- Opening Delimiter -

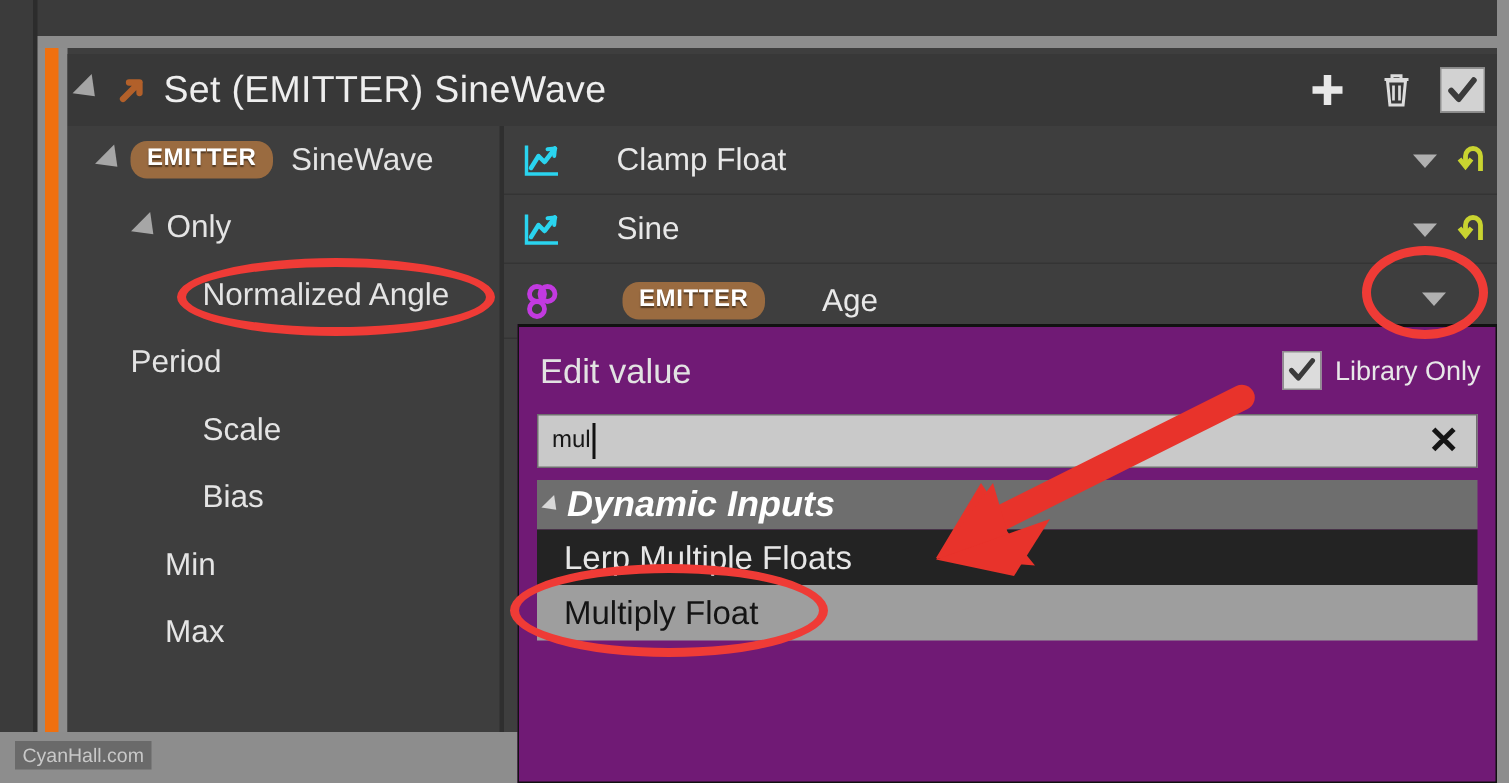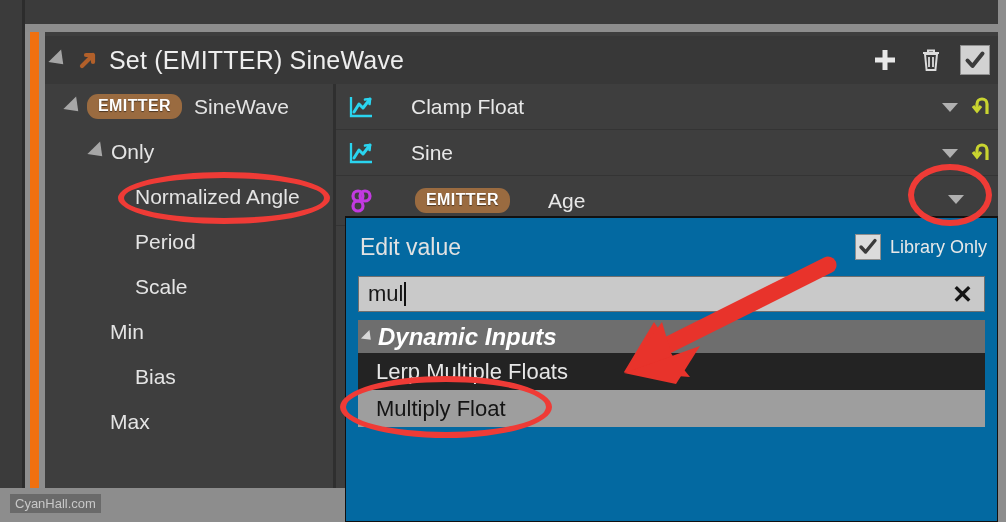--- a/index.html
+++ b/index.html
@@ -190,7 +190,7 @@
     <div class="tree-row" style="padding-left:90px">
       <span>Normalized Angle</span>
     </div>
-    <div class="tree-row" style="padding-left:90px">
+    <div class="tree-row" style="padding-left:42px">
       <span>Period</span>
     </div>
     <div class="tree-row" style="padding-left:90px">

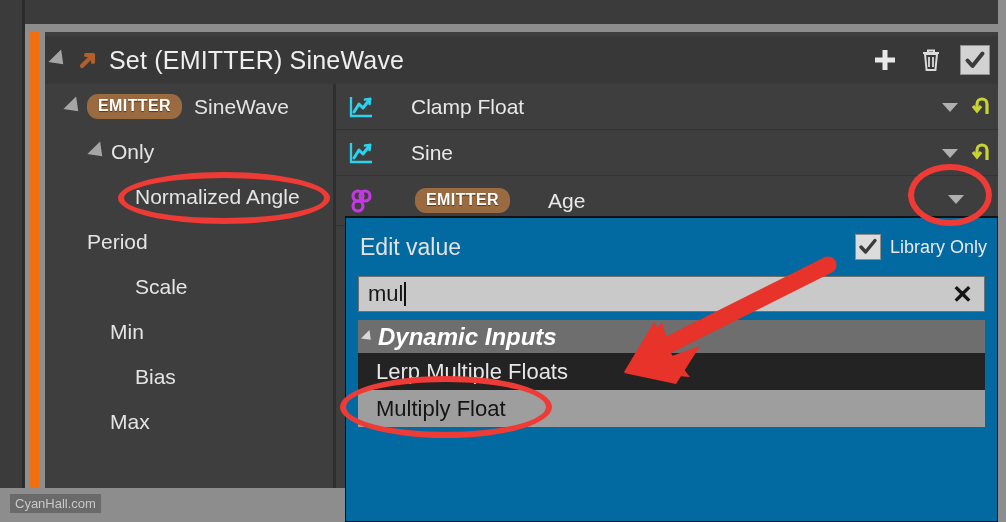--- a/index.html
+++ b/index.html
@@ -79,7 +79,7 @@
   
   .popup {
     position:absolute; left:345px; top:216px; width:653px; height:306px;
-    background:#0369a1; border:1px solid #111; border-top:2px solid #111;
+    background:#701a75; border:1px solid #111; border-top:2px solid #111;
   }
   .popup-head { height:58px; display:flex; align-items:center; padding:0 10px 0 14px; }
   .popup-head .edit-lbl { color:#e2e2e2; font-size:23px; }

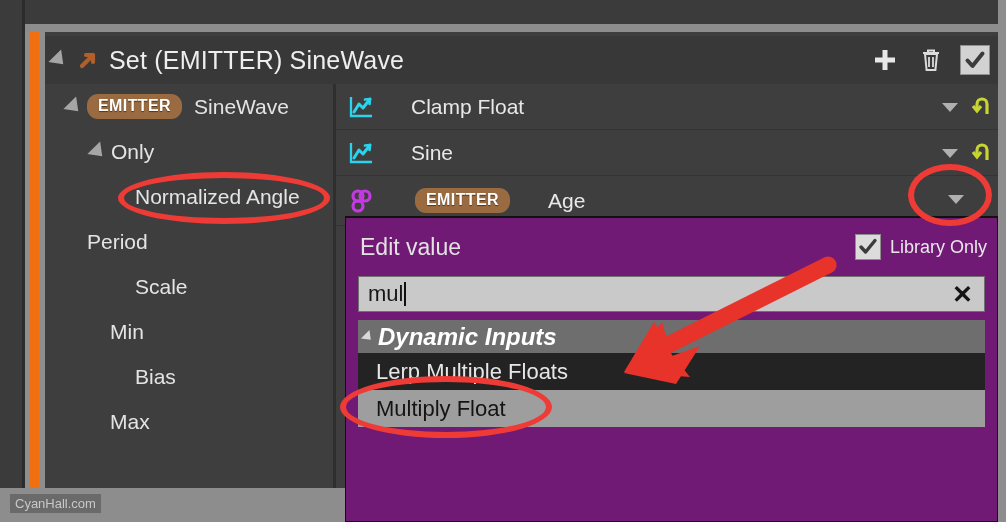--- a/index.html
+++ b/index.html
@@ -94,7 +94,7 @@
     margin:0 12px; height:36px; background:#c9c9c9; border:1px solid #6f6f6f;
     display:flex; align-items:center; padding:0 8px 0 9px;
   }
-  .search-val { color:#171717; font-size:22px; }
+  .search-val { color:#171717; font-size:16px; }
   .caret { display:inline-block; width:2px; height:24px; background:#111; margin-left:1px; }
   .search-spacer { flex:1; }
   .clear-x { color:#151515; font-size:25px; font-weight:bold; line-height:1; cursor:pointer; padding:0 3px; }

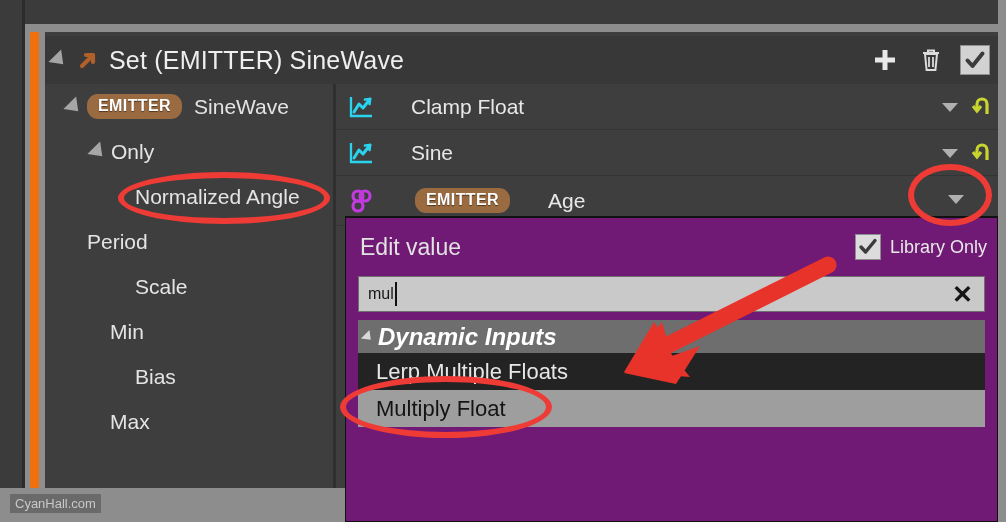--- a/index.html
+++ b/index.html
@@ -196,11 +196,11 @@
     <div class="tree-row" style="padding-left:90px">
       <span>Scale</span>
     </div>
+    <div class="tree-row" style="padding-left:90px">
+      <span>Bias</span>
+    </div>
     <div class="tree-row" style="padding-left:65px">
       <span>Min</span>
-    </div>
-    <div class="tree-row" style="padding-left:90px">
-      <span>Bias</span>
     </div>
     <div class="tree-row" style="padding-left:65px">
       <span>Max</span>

- Closing Delimiter -
- Opening Delimiter -

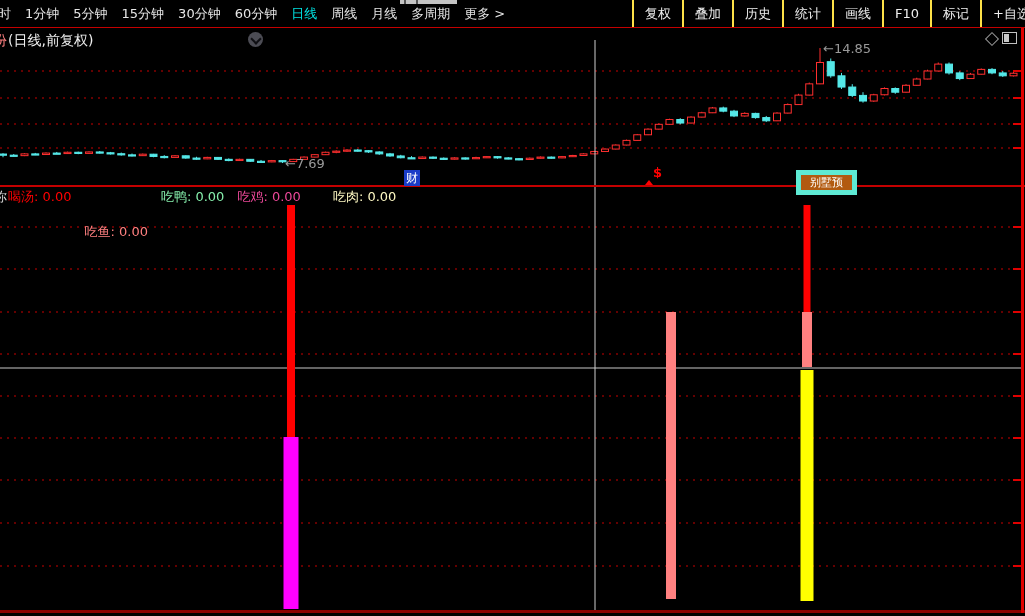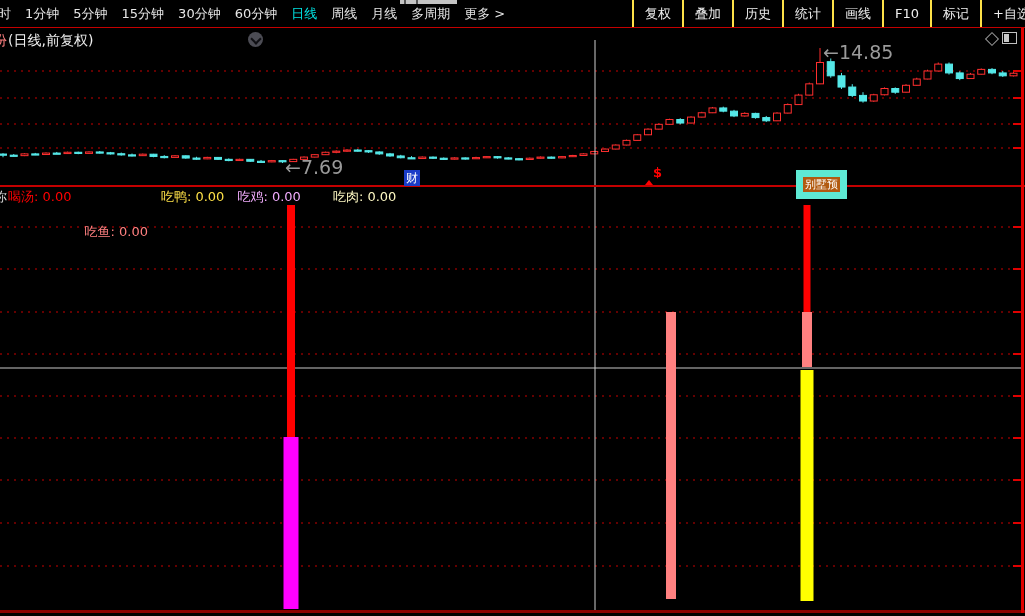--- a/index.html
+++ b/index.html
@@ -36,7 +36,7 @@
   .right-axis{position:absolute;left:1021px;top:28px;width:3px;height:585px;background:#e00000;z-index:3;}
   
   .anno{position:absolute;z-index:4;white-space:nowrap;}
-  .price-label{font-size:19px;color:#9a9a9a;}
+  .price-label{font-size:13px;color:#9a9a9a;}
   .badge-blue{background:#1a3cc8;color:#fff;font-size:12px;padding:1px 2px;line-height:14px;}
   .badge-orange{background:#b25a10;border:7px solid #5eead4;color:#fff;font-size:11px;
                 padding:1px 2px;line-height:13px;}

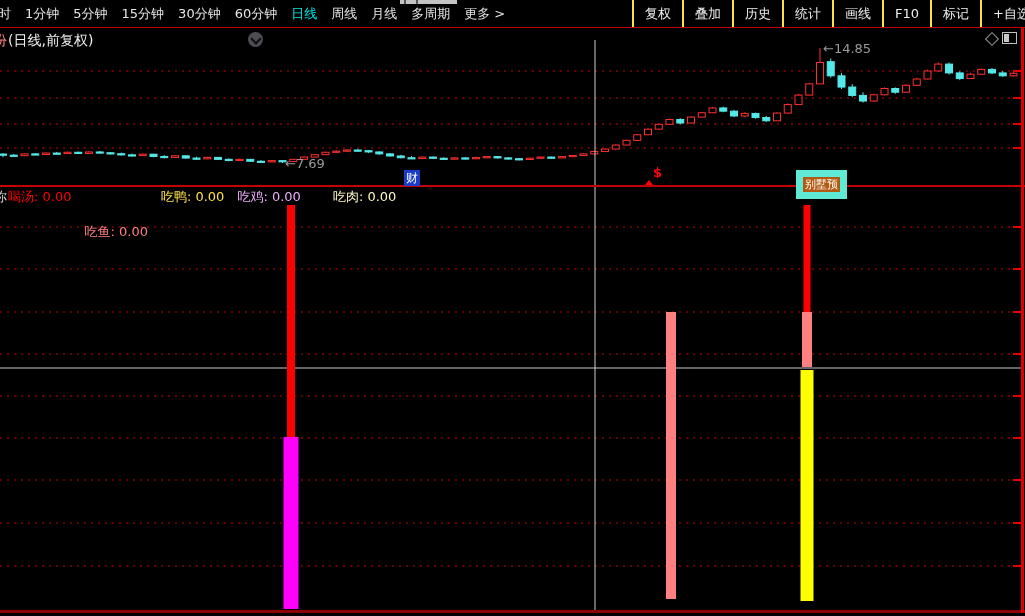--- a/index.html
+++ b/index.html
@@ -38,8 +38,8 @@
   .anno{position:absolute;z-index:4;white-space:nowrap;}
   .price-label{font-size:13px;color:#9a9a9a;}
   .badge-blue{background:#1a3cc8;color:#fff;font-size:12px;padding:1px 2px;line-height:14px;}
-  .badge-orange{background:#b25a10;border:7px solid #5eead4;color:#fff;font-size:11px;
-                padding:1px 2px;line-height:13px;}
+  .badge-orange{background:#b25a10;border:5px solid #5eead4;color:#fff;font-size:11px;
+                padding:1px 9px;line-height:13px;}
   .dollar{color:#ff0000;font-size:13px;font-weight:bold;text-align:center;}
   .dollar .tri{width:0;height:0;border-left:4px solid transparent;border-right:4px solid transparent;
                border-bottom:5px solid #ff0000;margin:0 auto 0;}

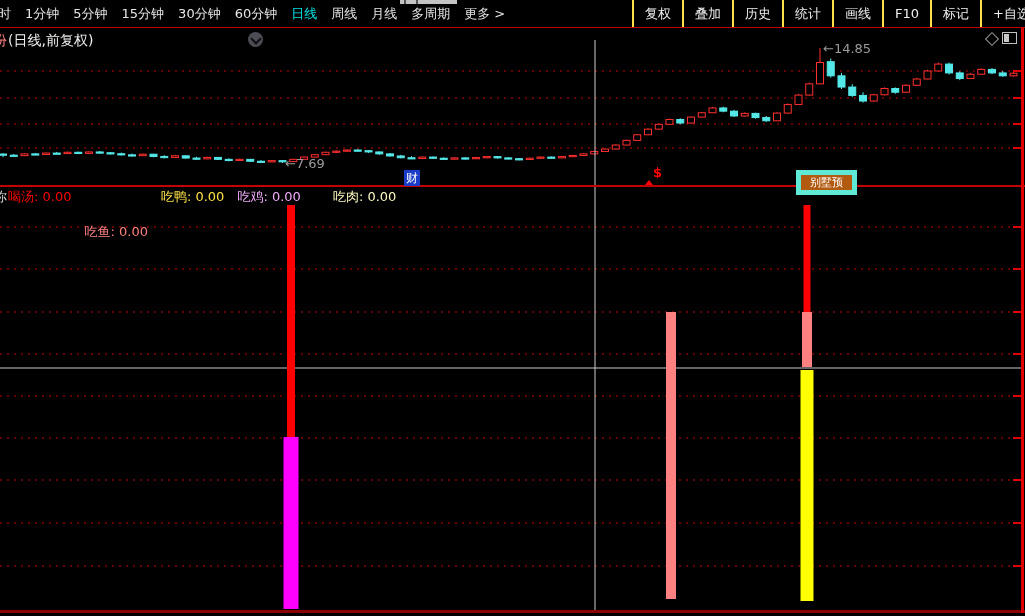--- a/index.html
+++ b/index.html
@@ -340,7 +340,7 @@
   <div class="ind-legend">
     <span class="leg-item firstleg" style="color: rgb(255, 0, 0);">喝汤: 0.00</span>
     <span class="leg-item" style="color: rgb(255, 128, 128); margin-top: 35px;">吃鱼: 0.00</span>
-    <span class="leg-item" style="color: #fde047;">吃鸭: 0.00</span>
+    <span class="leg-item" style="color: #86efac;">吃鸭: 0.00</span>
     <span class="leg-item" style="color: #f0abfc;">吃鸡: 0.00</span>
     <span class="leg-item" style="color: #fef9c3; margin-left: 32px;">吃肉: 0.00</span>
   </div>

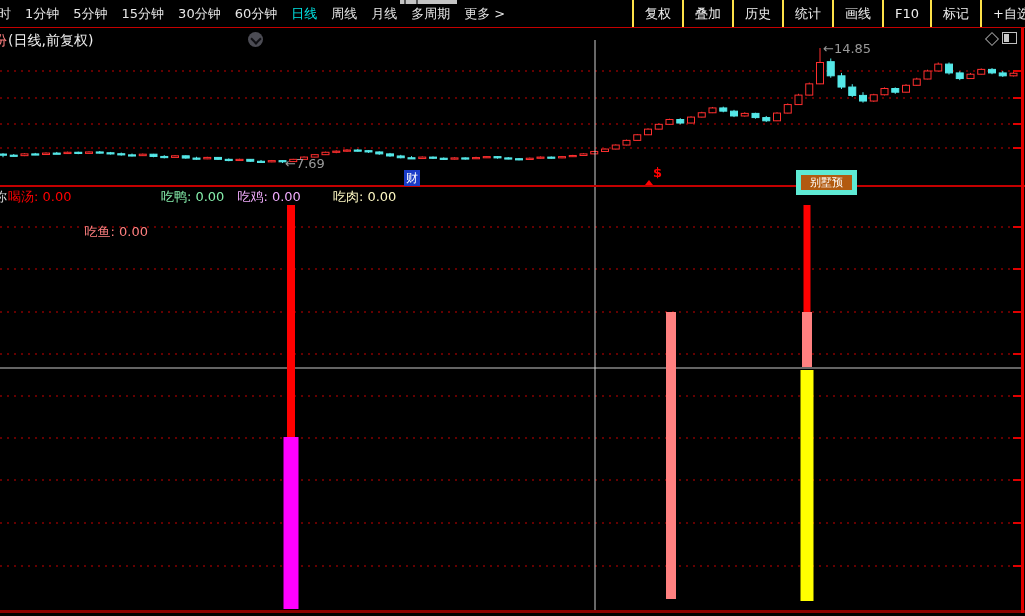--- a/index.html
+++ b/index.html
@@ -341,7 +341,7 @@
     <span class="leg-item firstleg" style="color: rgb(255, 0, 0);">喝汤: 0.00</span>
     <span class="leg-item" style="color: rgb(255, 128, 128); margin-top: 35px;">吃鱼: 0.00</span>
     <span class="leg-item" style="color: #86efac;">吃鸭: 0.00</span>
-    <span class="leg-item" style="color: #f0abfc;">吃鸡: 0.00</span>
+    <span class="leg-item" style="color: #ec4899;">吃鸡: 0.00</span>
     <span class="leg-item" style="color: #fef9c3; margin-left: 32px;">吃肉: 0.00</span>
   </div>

- Closing Delimiter -

* [YOUR OBJECTIVE]
Go over the data above and copy every line that has the word "items" in it.

* [RESULT OF THE TASK]
   .popup-head { height:58px; display:flex; align-items:center; padding:0 10px 0 14px; }
     display:flex; align-items:center; padding:0 8px 0 9px;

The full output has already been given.